Exercise material: Begin
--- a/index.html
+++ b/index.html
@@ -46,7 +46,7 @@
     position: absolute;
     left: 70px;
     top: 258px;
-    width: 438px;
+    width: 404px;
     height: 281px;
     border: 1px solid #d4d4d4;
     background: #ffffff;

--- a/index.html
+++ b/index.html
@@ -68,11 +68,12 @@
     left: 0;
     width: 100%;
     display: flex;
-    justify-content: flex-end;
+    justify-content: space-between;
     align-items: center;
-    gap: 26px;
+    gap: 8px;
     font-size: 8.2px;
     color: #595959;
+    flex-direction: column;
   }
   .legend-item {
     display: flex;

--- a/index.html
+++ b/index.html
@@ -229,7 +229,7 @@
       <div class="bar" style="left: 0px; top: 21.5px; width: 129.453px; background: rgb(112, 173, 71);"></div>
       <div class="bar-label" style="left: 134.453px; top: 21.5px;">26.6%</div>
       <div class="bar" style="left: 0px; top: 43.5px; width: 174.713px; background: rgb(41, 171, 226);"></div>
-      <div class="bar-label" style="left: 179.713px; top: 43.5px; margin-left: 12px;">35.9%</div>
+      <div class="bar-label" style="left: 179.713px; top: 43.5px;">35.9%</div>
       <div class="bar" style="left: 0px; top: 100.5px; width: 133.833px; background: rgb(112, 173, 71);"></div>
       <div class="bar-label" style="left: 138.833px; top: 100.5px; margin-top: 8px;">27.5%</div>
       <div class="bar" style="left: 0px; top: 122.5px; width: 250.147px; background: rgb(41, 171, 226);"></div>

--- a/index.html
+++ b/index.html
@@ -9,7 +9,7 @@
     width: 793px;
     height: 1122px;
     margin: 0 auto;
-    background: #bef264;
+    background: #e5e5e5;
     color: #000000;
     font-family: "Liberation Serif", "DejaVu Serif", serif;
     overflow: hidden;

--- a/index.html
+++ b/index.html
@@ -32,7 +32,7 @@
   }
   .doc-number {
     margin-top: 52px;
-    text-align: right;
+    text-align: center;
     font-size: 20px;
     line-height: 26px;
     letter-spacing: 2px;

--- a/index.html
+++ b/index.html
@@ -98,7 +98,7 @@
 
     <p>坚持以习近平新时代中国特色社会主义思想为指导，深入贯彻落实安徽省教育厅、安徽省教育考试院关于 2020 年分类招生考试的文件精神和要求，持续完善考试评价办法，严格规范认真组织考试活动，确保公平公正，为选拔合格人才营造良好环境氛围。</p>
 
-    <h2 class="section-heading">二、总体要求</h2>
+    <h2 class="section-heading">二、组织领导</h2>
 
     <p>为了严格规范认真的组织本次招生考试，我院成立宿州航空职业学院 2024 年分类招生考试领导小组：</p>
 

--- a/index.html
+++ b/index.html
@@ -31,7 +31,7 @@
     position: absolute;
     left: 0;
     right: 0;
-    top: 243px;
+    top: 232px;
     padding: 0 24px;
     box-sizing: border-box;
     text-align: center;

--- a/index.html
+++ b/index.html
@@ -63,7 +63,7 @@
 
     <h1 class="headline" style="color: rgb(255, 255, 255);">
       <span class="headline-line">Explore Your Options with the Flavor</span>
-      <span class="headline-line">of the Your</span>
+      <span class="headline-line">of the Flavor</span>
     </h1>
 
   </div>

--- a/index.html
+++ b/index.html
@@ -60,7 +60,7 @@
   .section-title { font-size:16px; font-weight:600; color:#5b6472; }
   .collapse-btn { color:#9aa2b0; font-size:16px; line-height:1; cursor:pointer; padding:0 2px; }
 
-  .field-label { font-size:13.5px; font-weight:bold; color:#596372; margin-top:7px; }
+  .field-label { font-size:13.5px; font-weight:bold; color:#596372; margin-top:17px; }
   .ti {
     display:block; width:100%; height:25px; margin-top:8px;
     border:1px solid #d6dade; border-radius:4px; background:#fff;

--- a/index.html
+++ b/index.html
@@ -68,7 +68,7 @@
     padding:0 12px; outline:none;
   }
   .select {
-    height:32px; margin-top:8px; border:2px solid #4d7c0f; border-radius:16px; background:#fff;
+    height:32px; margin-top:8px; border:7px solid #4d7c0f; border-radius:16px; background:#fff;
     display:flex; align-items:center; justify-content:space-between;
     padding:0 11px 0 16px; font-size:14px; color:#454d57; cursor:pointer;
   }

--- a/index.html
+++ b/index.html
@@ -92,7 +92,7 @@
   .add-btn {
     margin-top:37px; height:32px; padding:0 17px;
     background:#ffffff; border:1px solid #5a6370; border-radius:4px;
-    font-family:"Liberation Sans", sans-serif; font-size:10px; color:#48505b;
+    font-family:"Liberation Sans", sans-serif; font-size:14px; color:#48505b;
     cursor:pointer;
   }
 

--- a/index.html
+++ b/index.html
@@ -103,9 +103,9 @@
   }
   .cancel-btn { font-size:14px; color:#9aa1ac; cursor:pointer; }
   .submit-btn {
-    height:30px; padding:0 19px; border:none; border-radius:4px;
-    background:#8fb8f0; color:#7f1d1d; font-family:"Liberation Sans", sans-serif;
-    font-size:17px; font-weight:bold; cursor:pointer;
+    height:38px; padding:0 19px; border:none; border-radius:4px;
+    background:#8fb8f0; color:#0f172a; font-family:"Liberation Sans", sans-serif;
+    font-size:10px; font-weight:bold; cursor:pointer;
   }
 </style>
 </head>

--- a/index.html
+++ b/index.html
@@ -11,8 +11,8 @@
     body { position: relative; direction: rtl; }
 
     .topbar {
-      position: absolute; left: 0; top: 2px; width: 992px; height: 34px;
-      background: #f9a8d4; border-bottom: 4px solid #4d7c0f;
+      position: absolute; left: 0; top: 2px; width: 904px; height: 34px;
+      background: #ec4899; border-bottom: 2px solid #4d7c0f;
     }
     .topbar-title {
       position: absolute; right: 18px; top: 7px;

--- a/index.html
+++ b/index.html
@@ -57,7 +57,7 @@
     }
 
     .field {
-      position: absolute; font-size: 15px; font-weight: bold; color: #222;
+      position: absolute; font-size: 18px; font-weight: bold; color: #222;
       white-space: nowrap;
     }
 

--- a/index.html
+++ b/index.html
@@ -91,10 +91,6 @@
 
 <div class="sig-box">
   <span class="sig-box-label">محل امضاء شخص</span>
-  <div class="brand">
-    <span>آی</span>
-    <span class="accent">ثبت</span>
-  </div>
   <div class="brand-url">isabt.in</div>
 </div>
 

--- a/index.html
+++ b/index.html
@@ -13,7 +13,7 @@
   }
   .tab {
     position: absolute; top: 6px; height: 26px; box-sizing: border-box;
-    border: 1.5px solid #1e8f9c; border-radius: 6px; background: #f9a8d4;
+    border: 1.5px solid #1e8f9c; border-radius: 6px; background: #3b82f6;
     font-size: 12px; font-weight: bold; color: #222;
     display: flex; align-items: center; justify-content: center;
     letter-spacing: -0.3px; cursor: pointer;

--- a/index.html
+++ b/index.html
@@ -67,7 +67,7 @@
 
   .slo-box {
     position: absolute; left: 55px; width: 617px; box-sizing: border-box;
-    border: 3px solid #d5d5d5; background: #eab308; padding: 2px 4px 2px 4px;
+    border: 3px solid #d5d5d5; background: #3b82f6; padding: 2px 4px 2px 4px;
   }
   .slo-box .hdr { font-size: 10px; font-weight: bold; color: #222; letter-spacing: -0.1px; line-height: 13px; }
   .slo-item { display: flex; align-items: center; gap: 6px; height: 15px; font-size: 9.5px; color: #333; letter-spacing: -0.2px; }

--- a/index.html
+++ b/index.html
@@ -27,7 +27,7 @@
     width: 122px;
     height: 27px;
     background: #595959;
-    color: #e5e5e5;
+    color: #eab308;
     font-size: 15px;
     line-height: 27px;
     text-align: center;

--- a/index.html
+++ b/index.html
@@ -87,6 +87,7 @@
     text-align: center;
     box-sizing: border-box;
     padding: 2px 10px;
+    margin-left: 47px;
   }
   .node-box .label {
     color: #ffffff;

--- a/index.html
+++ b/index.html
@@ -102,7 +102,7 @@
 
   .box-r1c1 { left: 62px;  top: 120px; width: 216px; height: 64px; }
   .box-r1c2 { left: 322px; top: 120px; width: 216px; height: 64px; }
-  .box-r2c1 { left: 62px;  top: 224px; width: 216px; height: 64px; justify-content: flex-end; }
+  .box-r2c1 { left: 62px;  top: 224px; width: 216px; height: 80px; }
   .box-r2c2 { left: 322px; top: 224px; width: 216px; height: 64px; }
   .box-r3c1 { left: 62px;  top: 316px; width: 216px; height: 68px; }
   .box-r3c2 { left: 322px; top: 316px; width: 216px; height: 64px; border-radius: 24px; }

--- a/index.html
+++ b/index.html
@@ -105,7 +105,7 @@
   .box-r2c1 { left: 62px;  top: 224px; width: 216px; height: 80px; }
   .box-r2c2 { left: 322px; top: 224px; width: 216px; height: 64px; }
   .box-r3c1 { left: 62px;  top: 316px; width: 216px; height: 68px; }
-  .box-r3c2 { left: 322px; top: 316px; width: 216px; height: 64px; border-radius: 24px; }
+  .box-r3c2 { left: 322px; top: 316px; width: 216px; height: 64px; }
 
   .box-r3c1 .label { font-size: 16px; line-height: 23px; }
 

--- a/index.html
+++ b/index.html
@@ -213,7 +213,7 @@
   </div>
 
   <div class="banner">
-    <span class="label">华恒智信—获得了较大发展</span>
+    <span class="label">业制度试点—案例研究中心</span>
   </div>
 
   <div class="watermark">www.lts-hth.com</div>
Exercise material: End
Problem statement: Wherever a line contains the string "position", copy that line from the data.

Written reply:
     position: absolute;
     position: absolute;
     body { position: relative; direction: rtl; }
-      position: absolute; left: 0; top: 2px; width: 992px; height: 34px;
+      position: absolute; left: 0; top: 2px; width: 904px; height: 34px;
       position: absolute; right: 18px; top: 7px;
-      position: absolute; font-size: 15px; font-weight: bold; color: #222;
+      position: absolute; font-size: 18px; font-weight: bold; color: #222;
     position: absolute; top: 6px; height: 26px; box-sizing: border-box;
     position: absolute; left: 55px; width: 617px; box-sizing: border-box;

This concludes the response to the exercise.